そんな愛美を見てる良太くんの顔は真っ赤だ。



「…それから、今までごめんなさい。私本当にひどい事してしまってた」


「ボクの方こそ…全然愛美の事を考えずに、自分だけの事しか考えてなかったみたいだ。こちらこそごめん」


それから良太くんがスクッと立ち上がり、愛美に手を差し出す。


愛美はその手を握り、引き起こされる様に立ちあがる。


私はそんな2人を見てると、我慢できずに飛び出し愛美を背中から抱きしめた。



「もーっ、お姉さんは心配したんだよー。仲直り出来てホントに良かったー」


私は愛美の髪のくんかくんかと5回ほどしてから、強くぎゅーと抱きしめる。


「ちょ、ちょっと!?。由実、アンタなんでここに居るのっ!!?」


「あー…由実さんならずっと体育館の陰からこっちを見てたよ…」


愛美がこちらに向けていた顔を凄い勢いで良太くんに向ける。


「なんで………なんでそれをずっと黙ってたわけ?」


「いや…そんな雰囲気じゃなかったというか…」


アハハと渇いた笑いをしながら、視線を逸らす良太くん。


「信じられないっ!。私帰るっ!」


私を乱暴に引きはがし、ドスドスとガニ股で歩いて行く愛美。


良太くんは私に「由実さん、ホントごめんね!」と頭を下げて愛美の背を追っていく。



追いついてきた良太くんになんか文句を言ってるけど、無視したり逃げたりはしてないのできっと大丈夫だろう。
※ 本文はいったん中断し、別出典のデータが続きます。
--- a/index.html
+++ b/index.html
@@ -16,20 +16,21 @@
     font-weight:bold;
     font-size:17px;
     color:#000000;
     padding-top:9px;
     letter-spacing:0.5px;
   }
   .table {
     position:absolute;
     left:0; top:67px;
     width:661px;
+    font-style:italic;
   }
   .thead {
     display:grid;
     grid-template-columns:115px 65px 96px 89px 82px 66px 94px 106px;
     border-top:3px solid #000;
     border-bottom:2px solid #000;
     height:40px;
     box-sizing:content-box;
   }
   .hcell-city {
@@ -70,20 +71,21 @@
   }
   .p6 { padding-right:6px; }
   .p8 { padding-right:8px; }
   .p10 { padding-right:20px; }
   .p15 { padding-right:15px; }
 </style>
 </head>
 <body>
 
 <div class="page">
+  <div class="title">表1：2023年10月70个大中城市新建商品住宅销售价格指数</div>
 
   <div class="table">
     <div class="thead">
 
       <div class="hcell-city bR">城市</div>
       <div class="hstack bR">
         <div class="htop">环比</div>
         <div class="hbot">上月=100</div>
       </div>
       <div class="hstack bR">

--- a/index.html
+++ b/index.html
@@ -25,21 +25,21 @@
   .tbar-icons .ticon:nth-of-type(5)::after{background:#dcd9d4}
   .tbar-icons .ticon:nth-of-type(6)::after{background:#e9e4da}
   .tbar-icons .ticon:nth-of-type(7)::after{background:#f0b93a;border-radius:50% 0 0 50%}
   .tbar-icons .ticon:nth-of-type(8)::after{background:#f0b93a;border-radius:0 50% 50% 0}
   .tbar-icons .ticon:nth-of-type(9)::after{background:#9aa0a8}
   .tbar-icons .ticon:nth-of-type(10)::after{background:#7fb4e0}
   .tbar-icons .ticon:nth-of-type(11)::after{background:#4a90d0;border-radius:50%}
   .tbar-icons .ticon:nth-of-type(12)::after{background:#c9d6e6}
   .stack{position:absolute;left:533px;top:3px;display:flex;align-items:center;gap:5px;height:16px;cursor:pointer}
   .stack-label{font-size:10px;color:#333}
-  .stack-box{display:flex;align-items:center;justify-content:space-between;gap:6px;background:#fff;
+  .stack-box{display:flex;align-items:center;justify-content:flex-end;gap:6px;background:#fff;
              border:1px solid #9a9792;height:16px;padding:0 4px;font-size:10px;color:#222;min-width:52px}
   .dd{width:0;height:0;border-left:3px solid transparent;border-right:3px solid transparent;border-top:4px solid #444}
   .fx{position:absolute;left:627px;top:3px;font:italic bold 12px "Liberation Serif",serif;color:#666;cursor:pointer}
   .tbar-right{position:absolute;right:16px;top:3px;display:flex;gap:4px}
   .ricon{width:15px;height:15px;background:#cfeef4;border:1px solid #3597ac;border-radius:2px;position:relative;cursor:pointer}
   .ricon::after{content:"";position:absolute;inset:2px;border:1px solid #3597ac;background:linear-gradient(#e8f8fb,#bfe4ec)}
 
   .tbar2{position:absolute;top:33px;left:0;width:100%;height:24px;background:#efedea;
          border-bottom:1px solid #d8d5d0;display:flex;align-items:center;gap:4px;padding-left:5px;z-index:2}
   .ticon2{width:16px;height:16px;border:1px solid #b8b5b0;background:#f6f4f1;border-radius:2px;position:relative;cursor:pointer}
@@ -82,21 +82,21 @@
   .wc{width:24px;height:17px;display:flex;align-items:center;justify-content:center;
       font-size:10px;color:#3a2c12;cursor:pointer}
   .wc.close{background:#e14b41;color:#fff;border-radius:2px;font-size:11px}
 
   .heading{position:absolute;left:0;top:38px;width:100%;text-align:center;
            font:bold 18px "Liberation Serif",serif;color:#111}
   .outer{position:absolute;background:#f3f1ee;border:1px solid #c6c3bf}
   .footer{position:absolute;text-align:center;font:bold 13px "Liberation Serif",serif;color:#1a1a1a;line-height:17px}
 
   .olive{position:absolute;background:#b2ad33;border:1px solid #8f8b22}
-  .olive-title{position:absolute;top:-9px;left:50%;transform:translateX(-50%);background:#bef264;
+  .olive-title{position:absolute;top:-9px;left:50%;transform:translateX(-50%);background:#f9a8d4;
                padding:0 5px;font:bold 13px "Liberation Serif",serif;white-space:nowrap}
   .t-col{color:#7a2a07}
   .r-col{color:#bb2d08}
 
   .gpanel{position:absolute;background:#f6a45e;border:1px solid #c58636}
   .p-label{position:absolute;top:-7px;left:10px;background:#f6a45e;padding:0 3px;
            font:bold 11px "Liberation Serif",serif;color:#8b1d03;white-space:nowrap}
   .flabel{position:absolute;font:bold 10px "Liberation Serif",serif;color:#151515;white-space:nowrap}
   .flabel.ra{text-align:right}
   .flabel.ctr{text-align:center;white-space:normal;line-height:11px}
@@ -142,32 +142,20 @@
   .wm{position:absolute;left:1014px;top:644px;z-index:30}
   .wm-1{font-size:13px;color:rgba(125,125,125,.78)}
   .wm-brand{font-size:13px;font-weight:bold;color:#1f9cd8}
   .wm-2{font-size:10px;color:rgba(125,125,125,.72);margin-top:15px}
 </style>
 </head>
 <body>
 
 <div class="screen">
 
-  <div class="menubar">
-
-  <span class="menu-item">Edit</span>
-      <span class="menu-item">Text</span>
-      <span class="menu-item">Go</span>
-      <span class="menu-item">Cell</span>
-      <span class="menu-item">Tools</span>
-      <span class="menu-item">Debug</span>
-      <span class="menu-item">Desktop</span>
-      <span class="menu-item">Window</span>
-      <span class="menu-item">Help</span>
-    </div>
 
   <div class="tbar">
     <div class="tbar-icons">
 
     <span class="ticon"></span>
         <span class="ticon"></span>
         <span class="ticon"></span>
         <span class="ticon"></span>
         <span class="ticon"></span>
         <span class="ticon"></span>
…まぁ、良太くんは明日にでも今日の分も含めて3発ほどシバくんで、覚悟しぃや?。



「あーあ…私にも素敵な彼氏でけへんかな…贅沢言わへんけど、スポーツマンでイケメンやったら文句ないわぁー…って贅沢言っとるやないかーい!」


虚空につっこんでひとりボケひとりツッコミもしたので、私はぐいーっと背を伸ばす。



そんな私の背中を体育館の陰から見てる小柄な人影がいたなんて。


そしてその小柄な人影がハートのシールで封をした手紙を持ってたなんて、私は全然気付いてなかったけど、それはまた別のお話って事で。